Every resource in SOAT lives inside a project. Create one to hold the memory and agent.

PROJECT_ID=$(soat create-project --name "Support Demo" | jq -r '.id')
echo "PROJECT_ID: $PROJECT_ID"

Step 3 — Create an AI provider

Set up a local AI provider backed by Ollama. This tutorial uses a local Ollama provider so it can run without external credentials. To connect xAI, OpenAI, Anthropic, or Amazon Bedrock instead, see Connect Third-Party LLMs.

AI_PROVIDER_ID=$(soat create-ai-provider \
--project-id "$PROJECT_ID" \
--name "Local Ollama" \
--provider "ollama" \
--default-model "qwen2.5:0.5b" | jq -r '.id')
echo "AI_PROVIDER_ID: $AI_PROVIDER_ID"

Step 4 — Create a memory

A Memory is a named container that holds a collection of text entries. You can attach tags to a memory for later filtering — useful when an agent should search only a subset of all memories in a project.

MEMORY_ID=$(soat create-memory \
--project-id "$PROJECT_ID" \
--name "Alice Profile" \
--description "Facts about customer Alice gathered during support interactions" \
--tags '["alice","customer"]' | jq -r '.id')
echo "MEMORY_ID: $MEMORY_ID"

Step 5 — Write memory entries

Memory entries are the individual facts stored inside a memory. Every write request goes through a semantic deduplication algorithm that compares the new content against existing entries:

  • created (HTTP 201) — no similar entry exists; the new fact is stored.
  • skipped (HTTP 200) — a near-identical entry already exists (similarity ≥ duplicate_threshold, default 0.95); the new content is discarded.
  • updated (HTTP 200) — an entry is similar but not identical (similarity ≥ update_threshold, default 0.75 and < duplicate_threshold); the existing entry is replaced with the richer version.

5a — First entry (action: created)

A genuinely new fact. No similar entry exists, so it is stored.

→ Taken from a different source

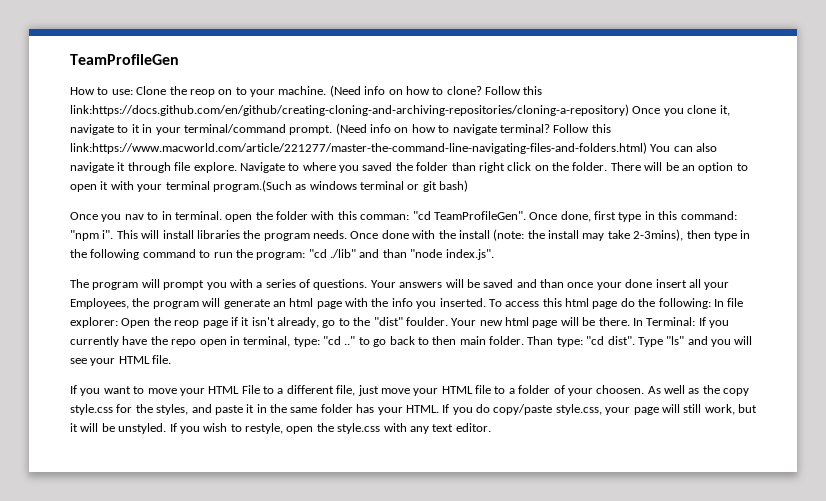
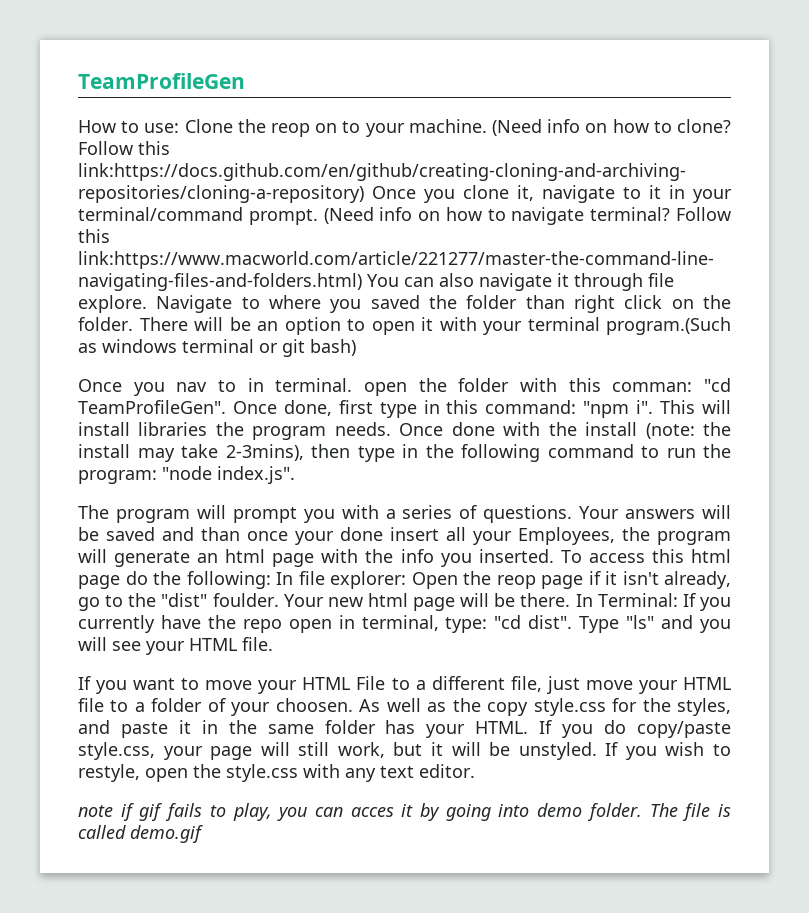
[308,249,407,258] "cd ./lib" and than -> (157, 477) none
[344,336,605,347] .." to go back to then main folder. Than type: "cd -> (522, 622) none
(491, 427) none -> [78,803,731,821] [78,825,203,843] // note if gif fails to play, you can acces it by going into demo folder. The file is called demo.gif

soat create-memory-entry \
--memory-id "$MEMORY_ID" \
--content "Alice prefers email over phone calls for all support communication"
# → { "action": "created", ... }

5b — Near-duplicate (action: skipped)

The content is almost identical to 5a. The similarity score exceeds duplicate_threshold (0.95), so the write is silently ignored and the existing entry is unchanged.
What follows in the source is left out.